Piloting a PAT Project

It’s not easy to get a process analytical technology (PAT) model and project up and running, but there are a few basic steps that pharmaceutical manufacturers or other process users can take to make sure they implement the most useful solution for their application, according to several veteran phamaceutical manufacturers, process control engineers, system integrators and equipment suppliers.

  • Be absolutely clear about why you’re seeking to implement PAT and what you want to do with it. PAT should be tied to a specific business initiative, such as reducing cycle time or adopting lean manufacturing. This goal should determine the resulting PAT model’s target and identify how online process measurement can help accomplish it. This can be used for any of the three main PAT tools, which include monitoring, control and optimization.
  • Secure sufficient introduction and education in PAT principles via many public-domain sources, such as www.fda.govwww.ifpacnet.org, www.ispe.org, www.cfpa.com, www.ich.org and www.pharmamanufacturing.com.
  • Sell the PAT project to organization’s members. Securing management buy-in is critical. Align the PAT model with value that management wants to unlock from its processes. Don’t make PAT project too bottom-up or too top-down. Try to meet in middle and make PAT project grow from there.
  • Run experiments needed to qualify the proper design spaces needed by your PAT model and methods. The U.S. FDA’s PAT guidelines give users added operational flexibility and some freedom from having to revalidate, but that flexibility needs to occur within well-defined operational ranges. PAT advises using methods that don’t introduce new barriers into validated processes, such as NIR components that require fewer modifications to existing equipment. 
  • Because implementing PAT can risk touching already-validated systems, conduct a production pilot, preferably in a process development lab. This can help users better determine the specific design space allowable for PAT in their application and point them to the right smart transmitters or other devices they can drop in for the least impact on their validated processes. For example, smart process control devices with very predictable inputs and outputs often can be dropped into every device and phase of a process, while still ensuring that the overall system is properly bounded.

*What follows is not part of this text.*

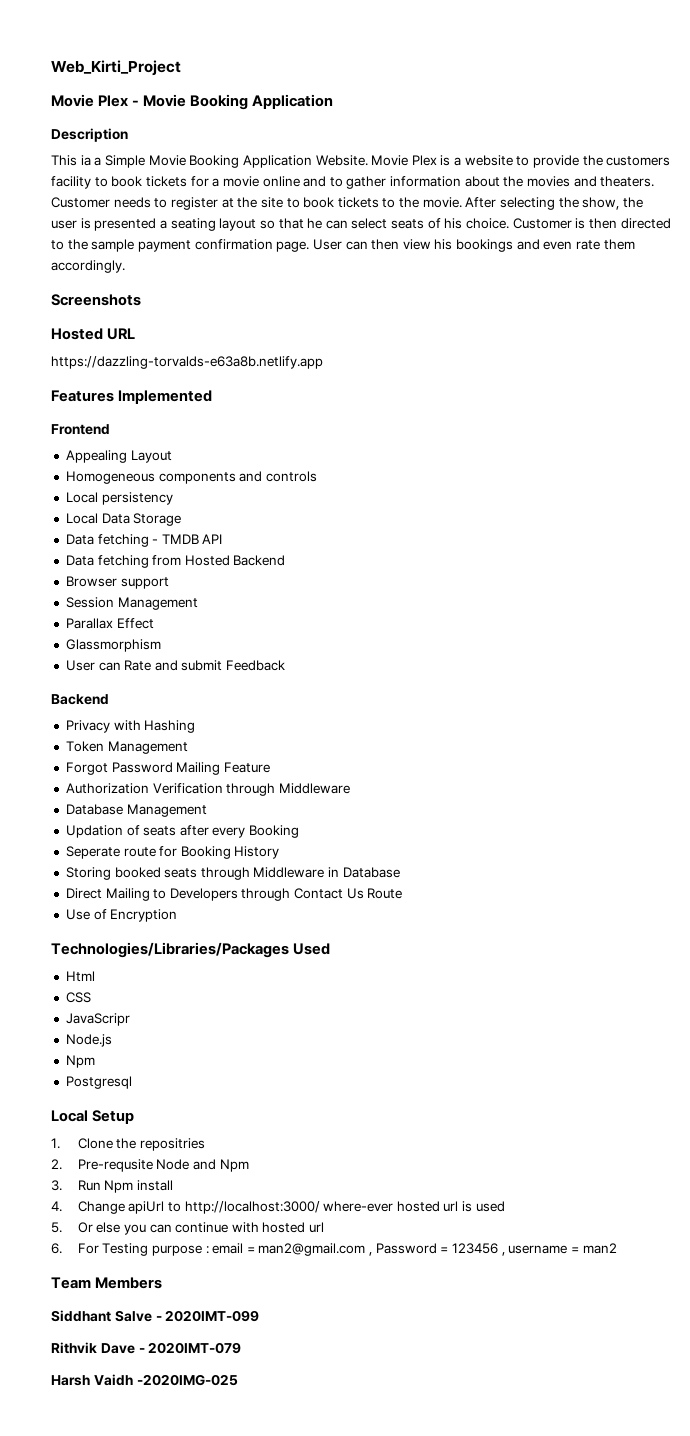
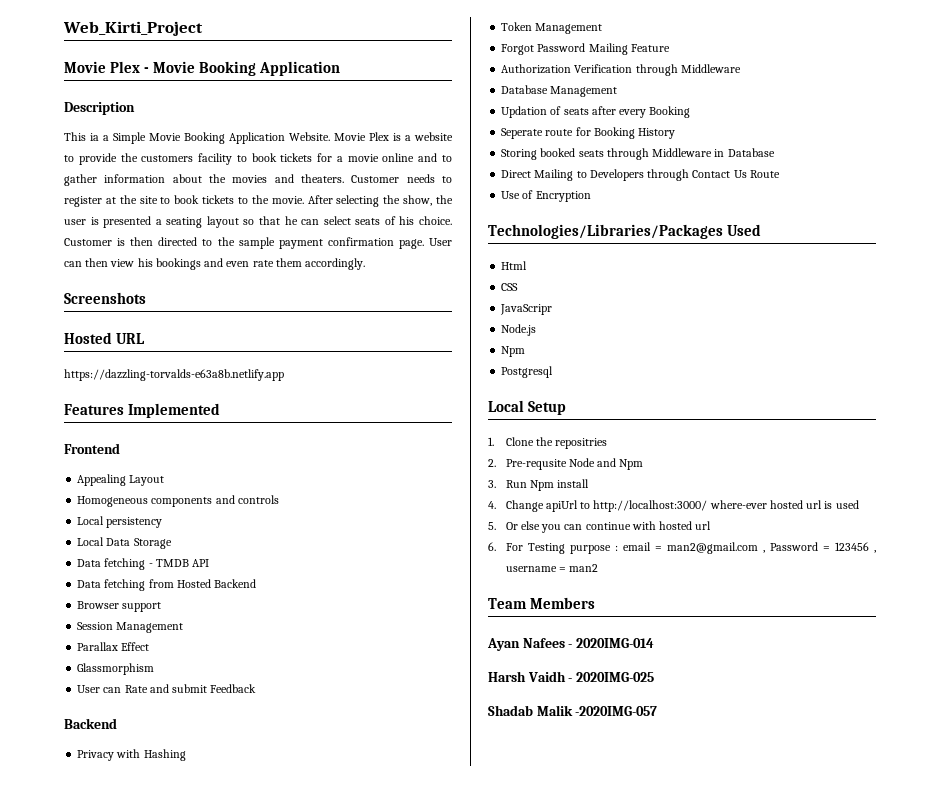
[51,1310,260,1322] [51,1342,242,1354] [51,1374,238,1386] Siddhant Salve - 2020IMT-099 // Rithvik Dave - 2020IMT-079 // Harsh Vaidh -2020IMG-025 -> [487,638,654,651] [488,671,654,682] [488,705,658,716] Ayan Nafees - 2020IMG-014 // Harsh Vaidh - 2020IMG-025 // Shadab Malik -2020IMG-057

  • After the pilot is completed, check the results to make sure they’re predictable and meet the application’s original product release criteria. Once you have a tested and viable PAT method, it should be standardized so the organization’s other users and sites can implement cookie-cutter versions into their applications.
  • Track performance and results at each site and use feedback to constantly improve your PAT model and methods.